Barriers faced by SMEs in using the IP system

Studies reveal that SMEs have been facing number of hurdles in using the IP system. This is due to their limited knowledge if IP areas and laws, lack of precision about its significance to their business and its application, the system too being complex and expensive to use. Available studies and research on the use of the IP system by SMEs is mostly limited to making use of of patents.

In a survey conducted by the Institute of Roland Berger Forschungs for the European Patent Office (EPO) for the use of patent by the production industries (excluding micro-enterprises and enterprises in the handicraft sector), results showed that one out of every three companies are likely to be patent applicants as they involved in R&D activities, but only one in six really apply for patents (EPO, 1994). SMEs generally do not apply for IP Protection the core reason being the capital and time required for filing applications, though some SMEs also stated the ineffectiveness and improper functioning of the patent system. It was concluded that there is a major information discrepancy among SMEs on the patent system, which results in small number of applicants filing for patent, and large number of barriers faced due to inefficient and noncooperation of government towards helping entities.

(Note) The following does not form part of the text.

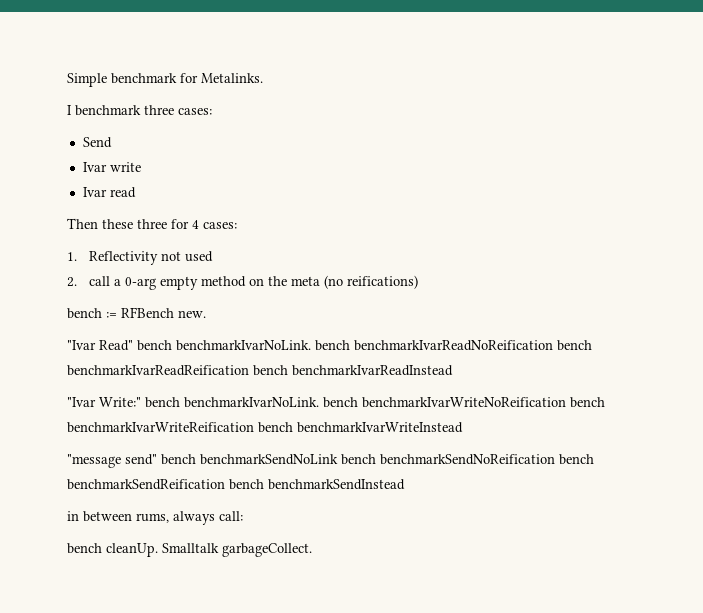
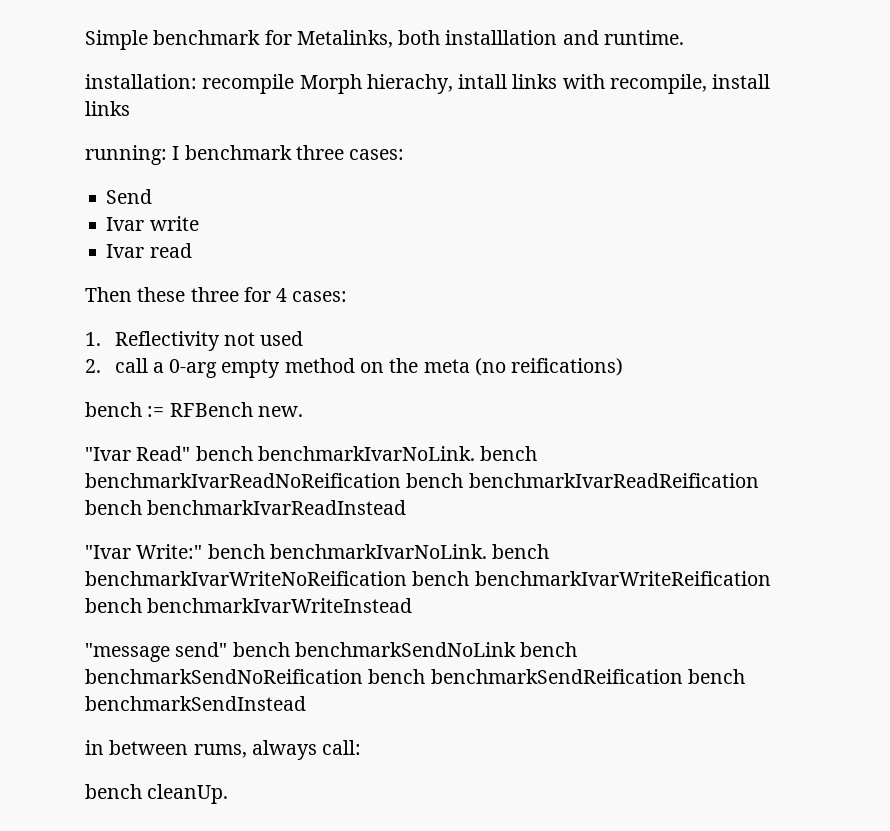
[201,73,263,83] Metalinks. // -> [296,30,684,48] [85,74,771,94] [85,101,130,116] [85,145,167,165] Metalinks, both installlation and runtime. // installation: recompile Morph hierachy, intall links with recompile, install links // running:
[162,543,312,557] Smalltalk garbageCollect. -> (229, 794) none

The capital required for patenting is generally considered as one of the major issues for SMEs.[7]In budgeting the expenditure relating to the acquiring of IP rights, companies not only have to cover application fees, publication cost and maintenance charge but also the costs with respect to legal advice and translation costs entity intends to go for protection abroad.

Apart from the costs, there are other prevailing elements including application process that may act as a deterrent for SMEs to hunt for IP protection, including timely process for grant of a patent or to obtain a trademark. The increase in number of application for IP protection has resulted in backlog of earlier registration and more time is required for the registration process. There may be a possibility that licenses or partners or exploitation of invention may take place due to delay and uncertainty in granting IP protection to SMEs.

The use of secrecy as a means to suitable innovation, companies may be dependent on legislation on trade secrets and unfair market competition that prevails and to protect market information. WTO/ TRIPS Agreement also recognize trade secrets included in IP. However SMEs are unaware how to protect their trade secrets and up to what limit the protection is offered by specific country on trade secrets. SMEs avoid administrative expense and procedures involving patent protection and do not take sufficient measure to safeguard confidential information to protect trade secret. In order to provide protection to trade secret, there is a need to prove the information is secret, it is of commercial value and the true holder of the information has taken all measures to keep it secret or confidential by way of confidentiality agreements, non-disclosure agreements.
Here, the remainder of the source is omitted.